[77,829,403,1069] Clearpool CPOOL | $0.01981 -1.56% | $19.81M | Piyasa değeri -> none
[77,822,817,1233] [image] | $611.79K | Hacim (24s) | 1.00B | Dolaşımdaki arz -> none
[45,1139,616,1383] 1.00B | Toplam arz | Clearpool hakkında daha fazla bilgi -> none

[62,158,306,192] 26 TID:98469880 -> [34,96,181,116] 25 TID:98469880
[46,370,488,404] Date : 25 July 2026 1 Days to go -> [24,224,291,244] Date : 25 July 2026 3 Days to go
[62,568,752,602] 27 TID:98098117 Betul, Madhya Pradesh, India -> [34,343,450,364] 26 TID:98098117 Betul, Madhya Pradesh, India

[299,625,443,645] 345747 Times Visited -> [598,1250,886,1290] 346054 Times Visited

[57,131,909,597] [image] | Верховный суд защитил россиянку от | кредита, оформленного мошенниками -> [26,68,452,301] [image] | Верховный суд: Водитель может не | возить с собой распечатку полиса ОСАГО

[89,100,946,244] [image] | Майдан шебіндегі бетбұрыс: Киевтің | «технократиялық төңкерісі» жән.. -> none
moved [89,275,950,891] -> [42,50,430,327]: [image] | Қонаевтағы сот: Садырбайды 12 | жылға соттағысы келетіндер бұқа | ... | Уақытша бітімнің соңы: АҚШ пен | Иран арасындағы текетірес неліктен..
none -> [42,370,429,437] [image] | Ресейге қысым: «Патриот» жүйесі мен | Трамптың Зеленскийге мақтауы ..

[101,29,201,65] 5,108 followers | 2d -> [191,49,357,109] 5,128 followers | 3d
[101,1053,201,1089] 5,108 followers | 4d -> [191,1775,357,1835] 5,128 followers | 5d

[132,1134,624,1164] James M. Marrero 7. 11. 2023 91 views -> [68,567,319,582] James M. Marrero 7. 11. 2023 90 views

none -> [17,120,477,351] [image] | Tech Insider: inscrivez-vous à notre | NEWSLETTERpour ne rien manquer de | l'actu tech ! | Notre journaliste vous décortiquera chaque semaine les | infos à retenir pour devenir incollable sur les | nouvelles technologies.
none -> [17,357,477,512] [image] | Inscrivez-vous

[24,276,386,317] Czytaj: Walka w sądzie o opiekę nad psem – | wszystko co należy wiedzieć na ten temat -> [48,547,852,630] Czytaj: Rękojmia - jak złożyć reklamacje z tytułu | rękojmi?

### TASK TO COMPLETE
Reproduce the data exactly, character for character.

### WRITTEN SOLUTION
[77,829,403,1069] Clearpool CPOOL | $0.01981 -1.56% | $19.81M | Piyasa değeri -> none
[77,822,817,1233] [image] | $611.79K | Hacim (24s) | 1.00B | Dolaşımdaki arz -> none
[45,1139,616,1383] 1.00B | Toplam arz | Clearpool hakkında daha fazla bilgi -> none

[62,158,306,192] 26 TID:98469880 -> [34,96,181,116] 25 TID:98469880
[46,370,488,404] Date : 25 July 2026 1 Days to go -> [24,224,291,244] Date : 25 July 2026 3 Days to go
[62,568,752,602] 27 TID:98098117 Betul, Madhya Pradesh, India -> [34,343,450,364] 26 TID:98098117 Betul, Madhya Pradesh, India

[299,625,443,645] 345747 Times Visited -> [598,1250,886,1290] 346054 Times Visited

[57,131,909,597] [image] | Верховный суд защитил россиянку от | кредита, оформленного мошенниками -> [26,68,452,301] [image] | Верховный суд: Водитель может не | возить с собой распечатку полиса ОСАГО

[89,100,946,244] [image] | Майдан шебіндегі бетбұрыс: Киевтің | «технократиялық төңкерісі» жән.. -> none
moved [89,275,950,891] -> [42,50,430,327]: [image] | Қонаевтағы сот: Садырбайды 12 | жылға соттағысы келетіндер бұқа | ... | Уақытша бітімнің соңы: АҚШ пен | Иран арасындағы текетірес неліктен..
none -> [42,370,429,437] [image] | Ресейге қысым: «Патриот» жүйесі мен | Трамптың Зеленскийге мақтауы ..

[101,29,201,65] 5,108 followers | 2d -> [191,49,357,109] 5,128 followers | 3d
[101,1053,201,1089] 5,108 followers | 4d -> [191,1775,357,1835] 5,128 followers | 5d

[132,1134,624,1164] James M. Marrero 7. 11. 2023 91 views -> [68,567,319,582] James M. Marrero 7. 11. 2023 90 views

none -> [17,120,477,351] [image] | Tech Insider: inscrivez-vous à notre | NEWSLETTERpour ne rien manquer de | l'actu tech ! | Notre journaliste vous décortiquera chaque semaine les | infos à retenir pour devenir incollable sur les | nouvelles technologies.
none -> [17,357,477,512] [image] | Inscrivez-vous

[24,276,386,317] Czytaj: Walka w sądzie o opiekę nad psem – | wszystko co należy wiedzieć na ten temat -> [48,547,852,630] Czytaj: Rękojmia - jak złożyć reklamacje z tytułu | rękojmi?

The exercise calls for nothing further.